I could name many other examples, of course, where scholars would more than likely never entertain taking others’ social realities so seriously that we thought we should adopt them for ourselves, and then start using them and working within them; instead, in many cases, we recognize that our work ought to be focused on explaining why such a belief or institution exists or is so successfully reproduced.
Yet when it comes to some (or many) people calling part of their experience or world religious, or sacred as opposed to profane, well…

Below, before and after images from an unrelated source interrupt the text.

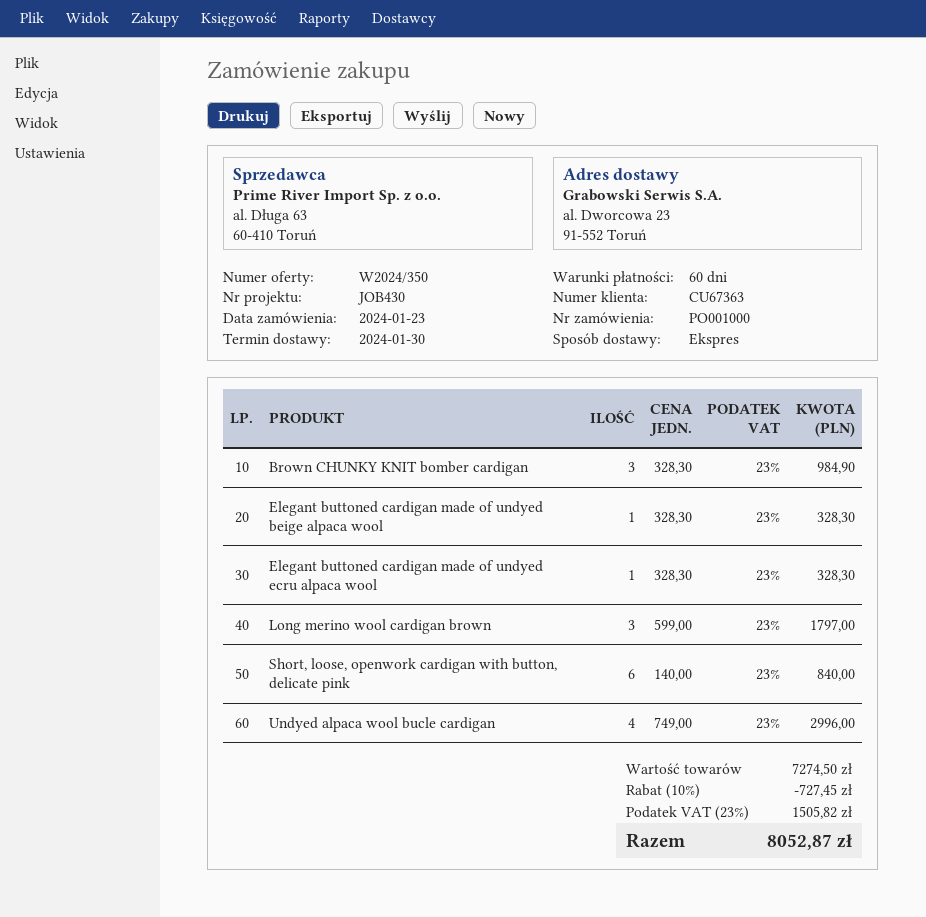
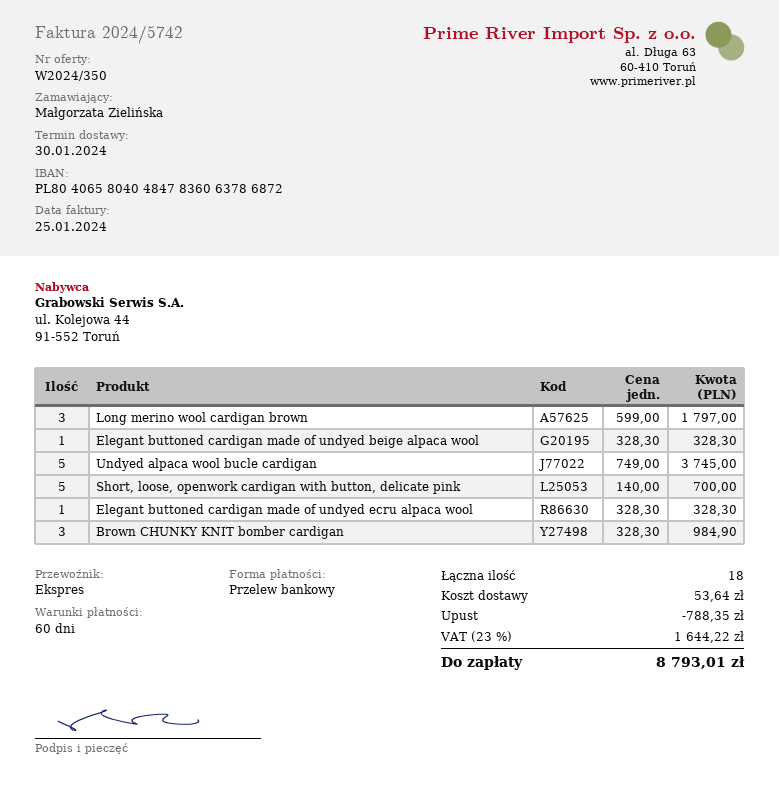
Short, loose, openwork cardigan with button, delicate pink: 6 x 140.00 = 840.00 -> 5 x 140.00 = 700.00
Undyed alpaca wool bucle cardigan: 4 x 749.00 = 2996.00 -> 5 x 749.00 = 3745.00
discount: 727.45 -> 788.35
shipping: none -> 53.64
tax: 23% = 1505.82 -> 23% = 1644.22
total: 8052.87 -> 8793.01

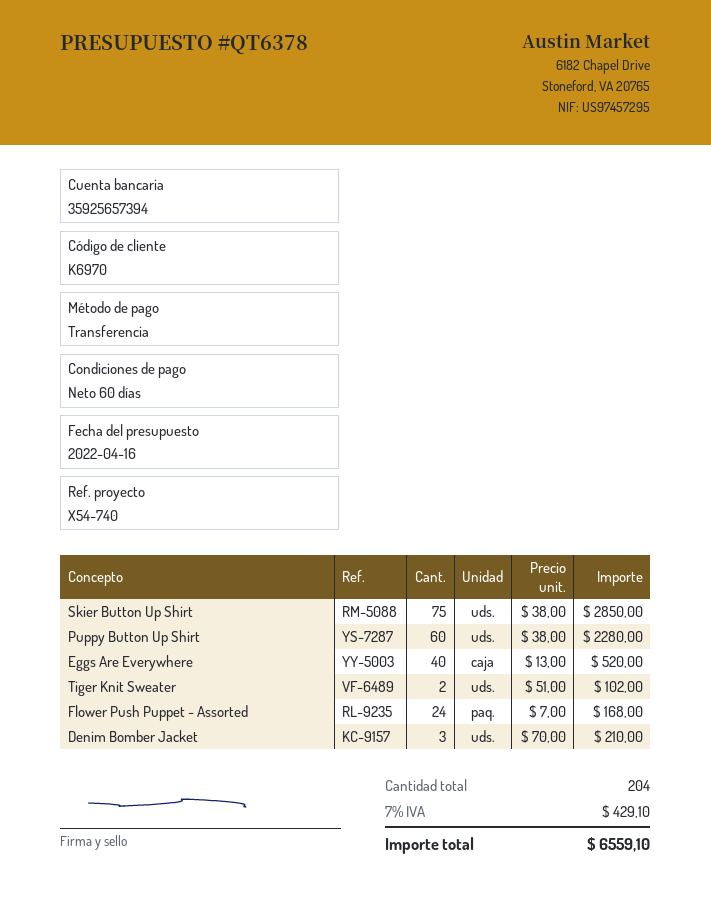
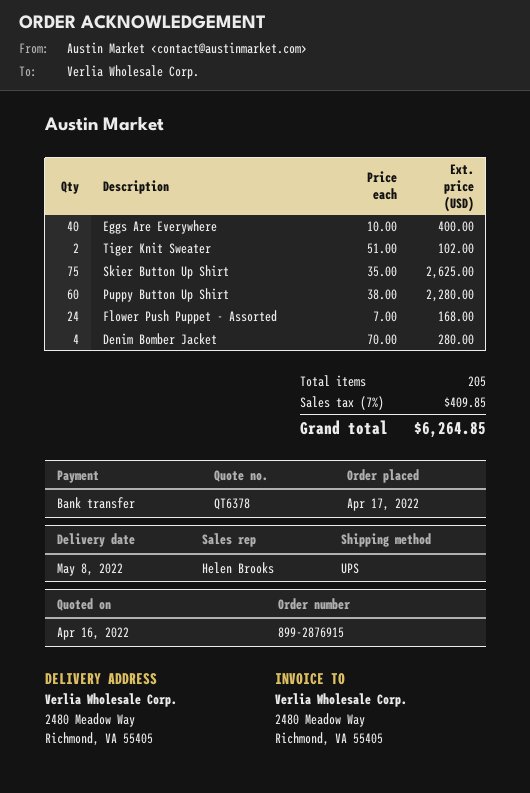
Skier Button Up Shirt: 75 x 38.00 = 2850.00 -> 75 x 35.00 = 2625.00
Eggs Are Everywhere: 40 x 13.00 = 520.00 -> 40 x 10.00 = 400.00
Denim Bomber Jacket: 3 x 70.00 = 210.00 -> 4 x 70.00 = 280.00
total quantity: 204 -> 205
tax: 7% = 429.10 -> 7% = 409.85
total: 6559.10 -> 6264.85

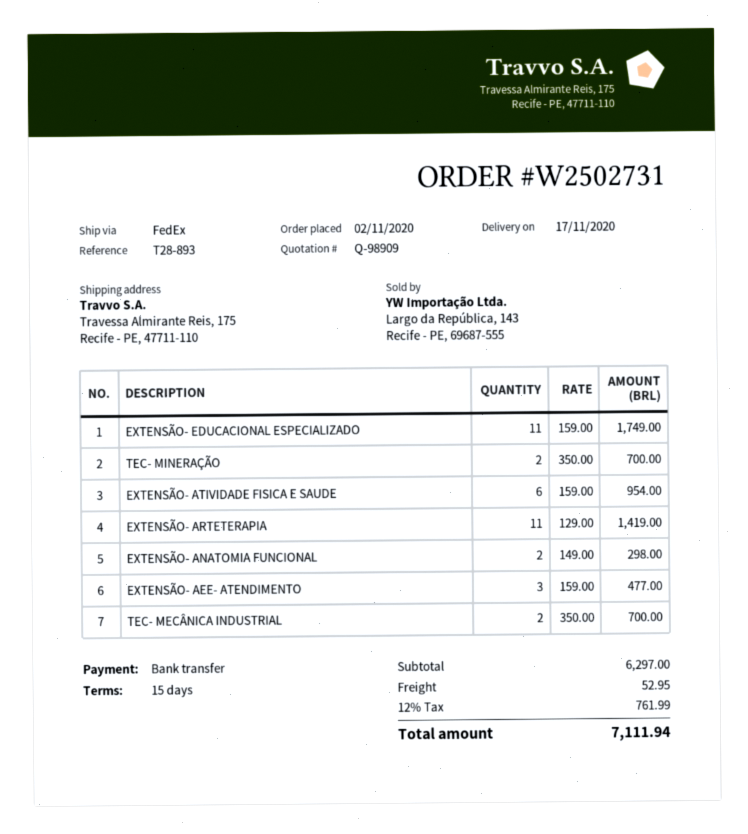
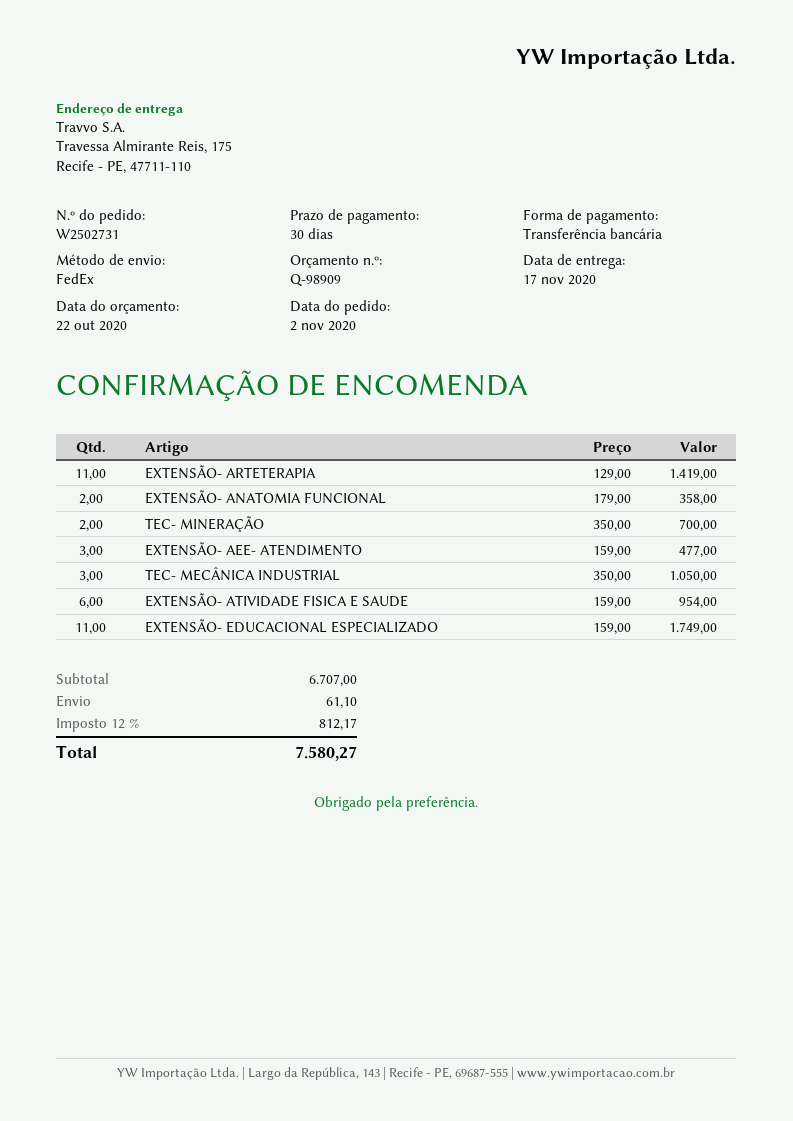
payment terms: 15 days -> 30 days
EXTENSÃO- ANATOMIA FUNCIONAL: 2 x 149.00 = 298.00 -> 2 x 179.00 = 358.00
TEC- MECÂNICA INDUSTRIAL: 2 x 350.00 = 700.00 -> 3 x 350.00 = 1050.00
subtotal: 6297.00 -> 6707.00
shipping: 52.95 -> 61.10
tax: 12% = 761.99 -> 12% = 812.17
total: 7111.94 -> 7580.27

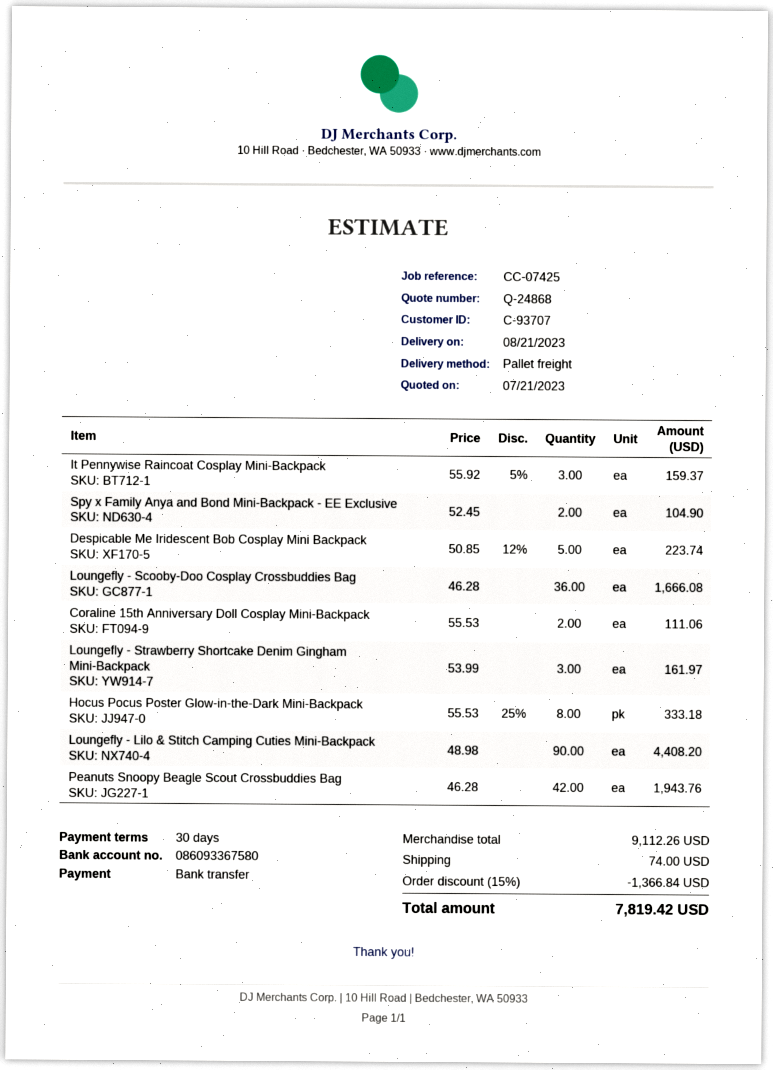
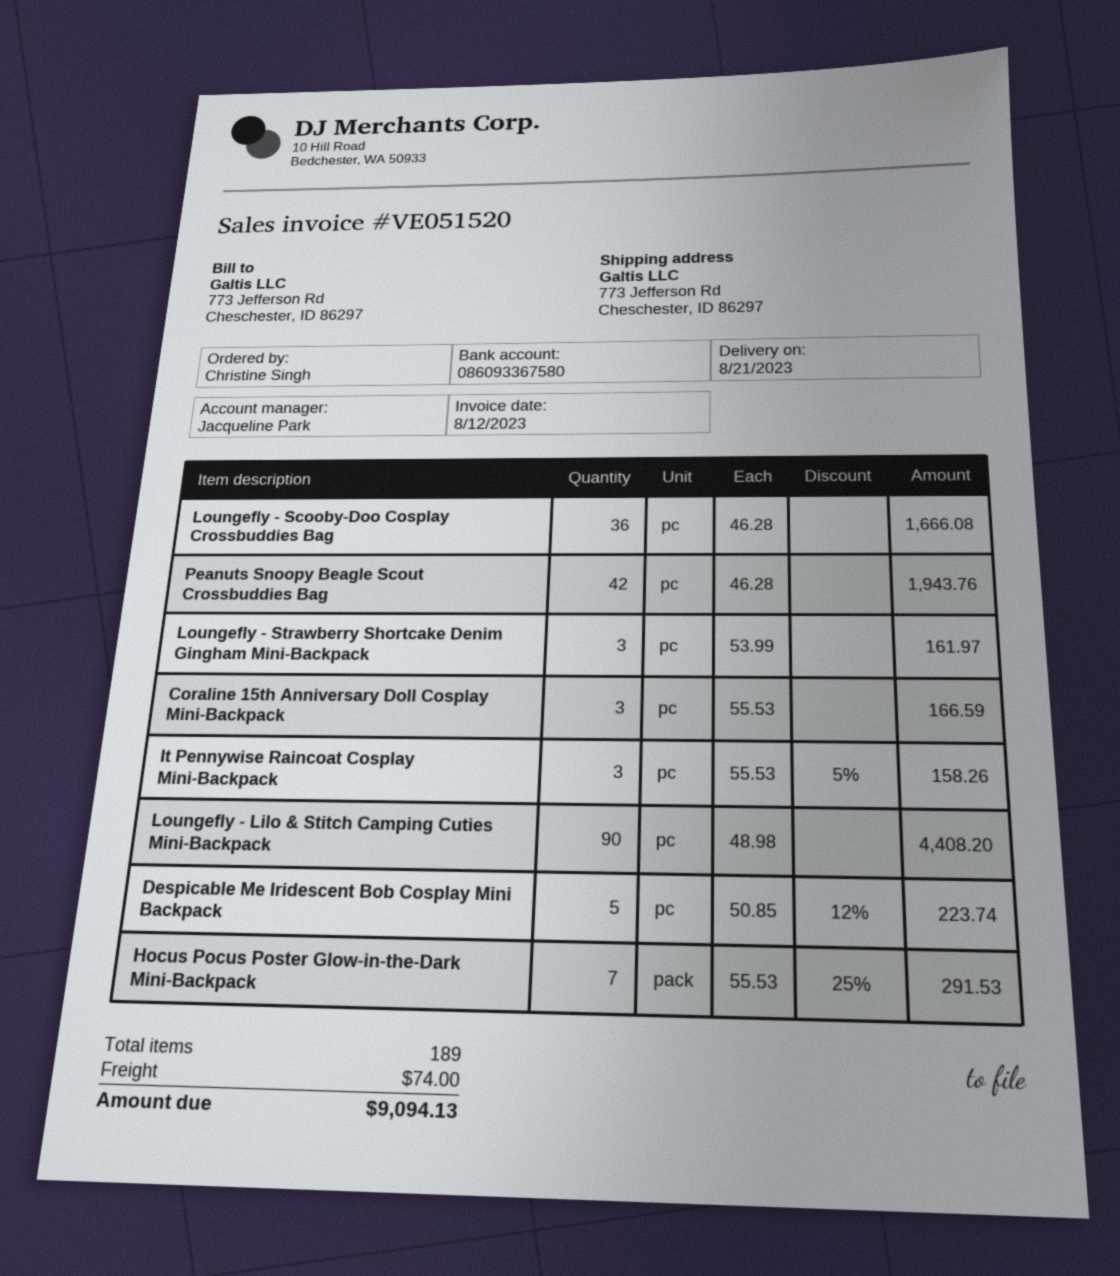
It Pennywise Raincoat Cosplay Mini-Backpack: 3 x 55.92 - 5% = 159.37 -> 3 x 55.53 - 5% = 158.26
Spy x Family Anya and Bond Mini-Backpack - EE Exclusive: 2 x 52.45 = 104.90 -> none
Coraline 15th Anniversary Doll Cosplay Mini-Backpack: 2 x 55.53 = 111.06 -> 3 x 55.53 = 166.59
Hocus Pocus Poster Glow-in-the-Dark Mini-Backpack: 8 x 55.53 - 25% = 333.18 -> 7 x 55.53 - 25% = 291.53
discount: 15% = 1366.84 -> none
total: 7819.42 -> 9094.13

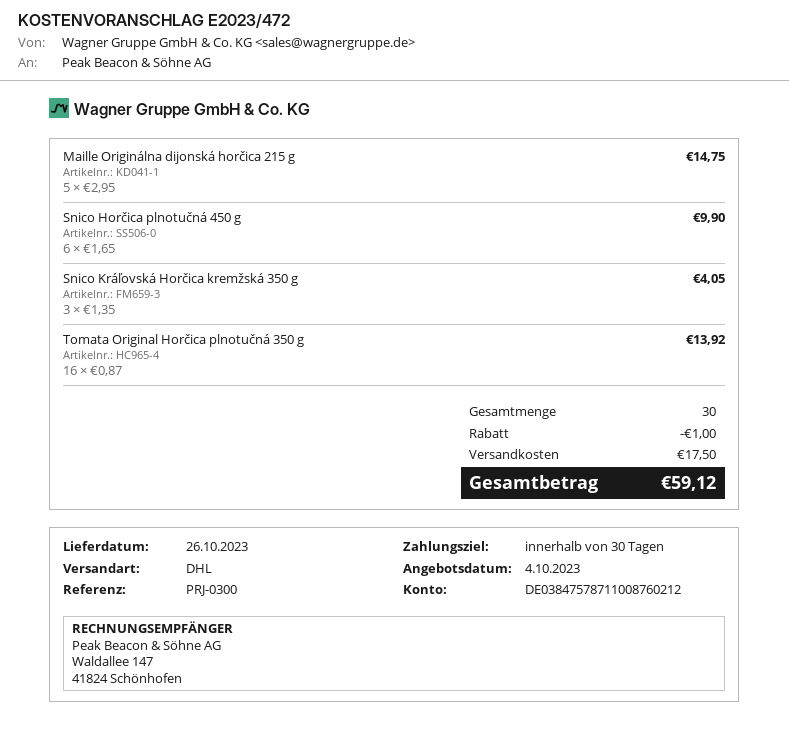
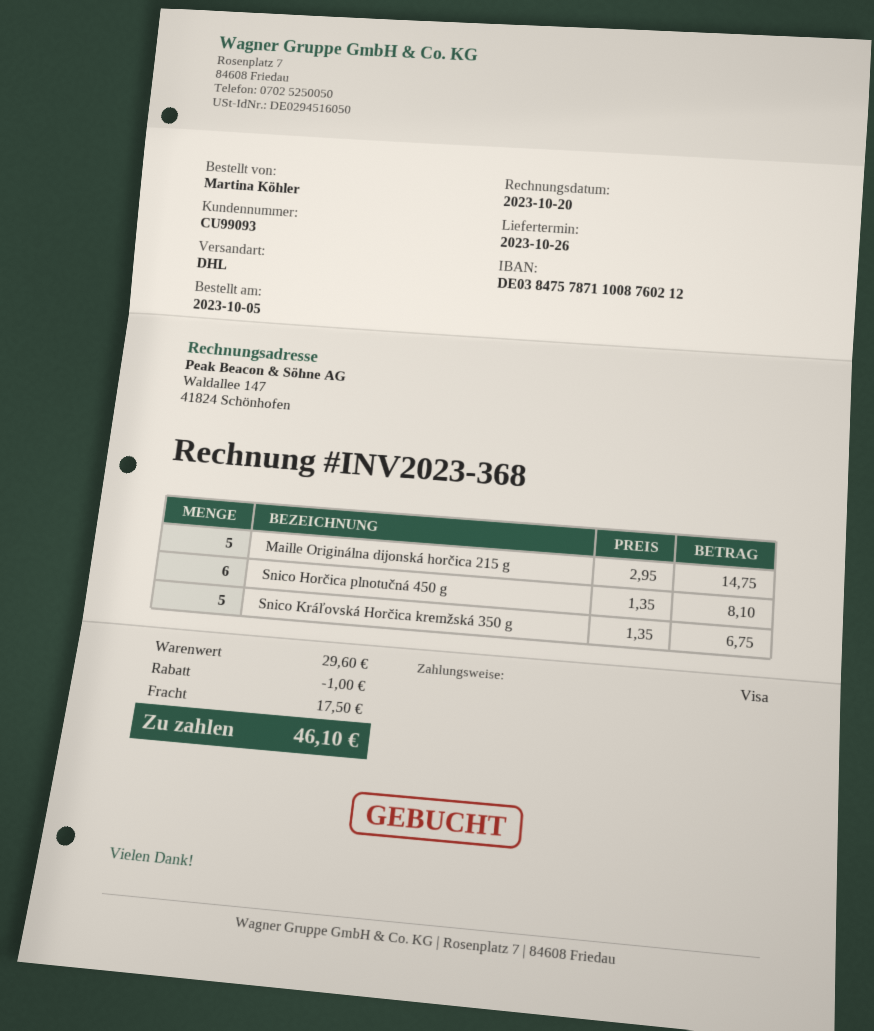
Snico Horčica plnotučná 450 g: 6 x 1.65 = 9.90 -> 6 x 1.35 = 8.10
Snico Kráľovská Horčica kremžská 350 g: 3 x 1.35 = 4.05 -> 5 x 1.35 = 6.75
Tomata Original Horčica plnotučná 350 g: 16 x 0.87 = 13.92 -> none
total: 59.12 -> 46.10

And here the problem becomes evident: many of our colleagues, I would argue, are, to put it frankly, native informants for this particular social classifications system, making it near impossible for them to entertain that there are only religions in the world because many of us say and act like there are. Instead, they are (understandably, of course) deeply invested in a model of the world made possible by assuming that this is religious and that is not — a system of distinction that, just as Taira argues, comes with very practical costs and benefits. And, if he’s correct in his analysis — that these costs and benefits can be of great consequence to the members of groups who aim to be designated in this manner — then we would more than likely predict that anyone from within such societies would not give up assuming the reality of their social world without putting up a fight.
Thus we arrive at the “what do we do now?” question; for having historicized the concept religion many still assume that we need to just get on with figuring out a better way to study that which we formerly knew as religion — they call it something different, sure, but still group together the same old parts. Do so as if a stable reality lurks somewhere in the background of our naming.
It’s a sign of membership within, and replication of, a social reality some of us instead wish to study.
It’s a point nicely recognized by a comment that responds to Hedges’s own RSP post:
So what comes after deconstruction? Well, if you had the benefit of floating outside of time and space I guess you’d just know that the opening picture was a camera, and you’d aim to reassemble it after someone having taken it apart — who would be satisfied with all those scattered parts? But if you happened on that very situation without that privileged knowledge, without them all arranged and framed so nicely, there’d be no necessary indication that it all had to go together in a certain way, to produce a specific item. That some people put various elements of society into fixed relationships that result in their ability to identify, say, this ceremony, those artifacts, and that institution as all being religious is evident — but none of us float so free of the world that we know they ought to go together in that manner. So the fact that some people make those links, fight over those links, and move within worlds made possible by those links is, to my way of thinking, the interesting thing.
So there’s no need to answer the opening question. For there is an after only for those who have the privileged knowledge — who just want to get on with using the camera. That they’re so set on taking pictures is the thing that some of us happen to be curious about; so watching the assembling and tracking the use of the device is rather fascinating to some of us.